Rice is the staple grain of Mangalorean cuisine, making an ideal accompaniment to the spicy main dishes on the table. The fluffy rice cakes known as idli are consumed widely as a snack or breakfast meal and are delicious when served with a variety of Mangalorean pickles such as sandige, puli munchi and happala. Alternatively, sanna, idli made fluffy with palm toddy, are also appreciated. Rice also forms the key ingredient of the dosa, a fermented rice pancake which experiences great popularity amongst South Indian foodies here in the UK, is a Mangalorean favourite, particularly the neer dosa with its distinctive look resembling an edible lace doily.

A key feature of Mangalorean cuisine is the experimental inclusion of fruits in a wide variety of recipes. Raw banana, mango, breadfruit and jackfruit are some of the most popular choices that add flavour to Mangalorean dishes, offering a vegetarian selection that would turn the head of a diner tucking into a meal at one of London’s best Indian fine dining restaurants.

However, this isn’t to say that non-vegetarians will go wanting when faced with a Mangalorean feast. Pork is favoured by the Mangalorean Catholic population with dukra maas, bafat and sorpotel commonly enjoyed throughout the region. In addition, the Mangalorean Muslims bring the aromatic flavours of the mutton biryani to the table, the delicate layers of spiced rice and slow-cooked meat presenting a mouth-watering option for those of a more carnivorous inclination.

Of course, Mangalorean cuisine could not call itself truly Indian were it not to sport some form of deliciously tempting dessert. Palm jaggery is utilised in a variety of dishes (both sweet and savoury) and the quintessential rice pudding, payasam, is greatly enjoyed in Mangalorean culture.
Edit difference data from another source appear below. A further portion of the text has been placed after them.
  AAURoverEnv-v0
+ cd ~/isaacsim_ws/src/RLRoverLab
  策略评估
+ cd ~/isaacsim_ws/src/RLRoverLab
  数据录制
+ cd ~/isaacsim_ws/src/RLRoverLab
One of the most popular desserts associated with this cuisine is the soft sweet, halwa – a selection of which can be counted on to appear at any time of celebration. However, the most impressive array of desserts appears at Christmas in Mangalore when kuswar, a term which describes a whole collection of sweet-toothed recipes from crispy treacle treats to colourful macaroons, are created and distributed throughout the festive week.